伏見的父母聽她說明事情的經過後,特地蒞臨我住的地方,但我實在聽不出她是想教訓我為什麼要帶他們女兒去危險的地方,還是想感激我救了女兒一命。反正我早就習慣被罵,所以本來打算激怒他們的,沒想到最後卻被感謝了。看來女兒能平安無事地逃出重圍,還是做父母的最關心的事實。不習慣被稱讚的我因此慌了一下。

然後他們還說了:

(還有啊,我女兒說……)

(是……?)

(「你們要是敢欺負我的英雄,我就和你們絕交!」害我老公驚慌得……)

(…………………………)

容我在此吐槽,我左看右看也不像英雄吧?

我根本就被人徹底整得體無完膚啊!我看伏見反倒還比較像個英雄。
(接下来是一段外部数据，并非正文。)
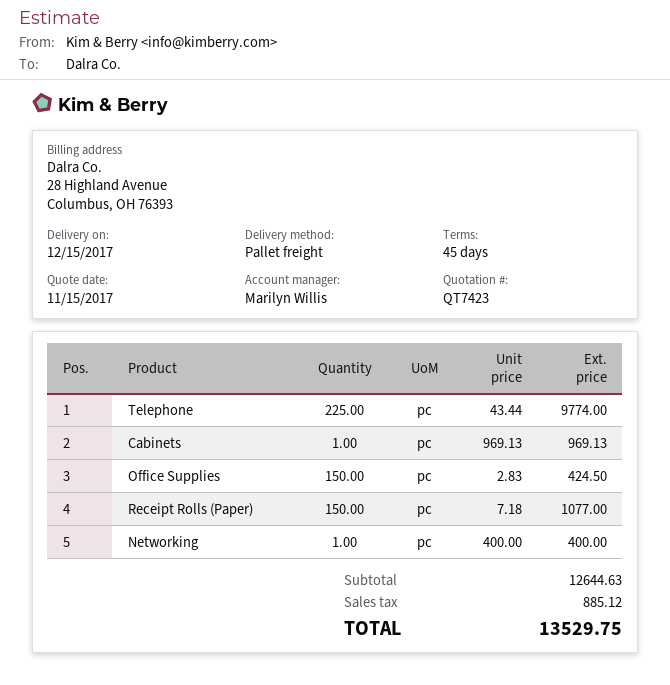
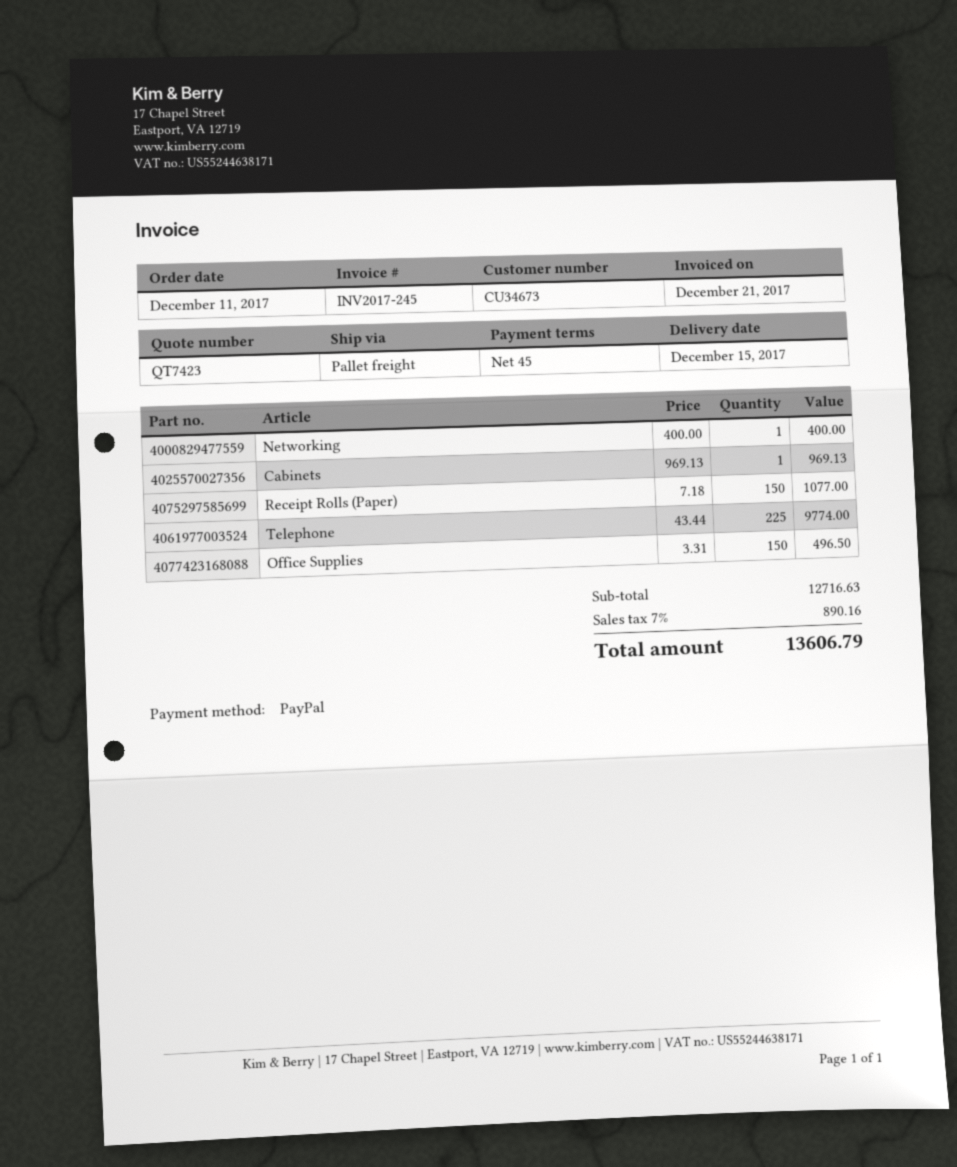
Office Supplies: 150 x 2.83 = 424.50 -> 150 x 3.31 = 496.50
subtotal: 12644.63 -> 12716.63
tax: 885.12 -> 890.16
total: 13529.75 -> 13606.79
騙你的。

接著,我想起了大江家的成員。

大江景子太太,死亡。屍體已經火葬。

大江貴弘先生,死亡。他的遺骨最後在廚房的垃圾桶里找到,已經施以土葬。

大江桃花小姐,死亡。她被吃得所剩無幾,只有部份屍塊被埋在土裡。

坂潔先生,死亡。連骨髓都被啃得一滴不剩。

大江耕造先生,死亡。來生將是一塊息肉。騙你的。

坂菜種小姐從宅邸解放出來後,立刻以殺人罪嫌的身份遭到逮捕。

……為什麼會變成這樣?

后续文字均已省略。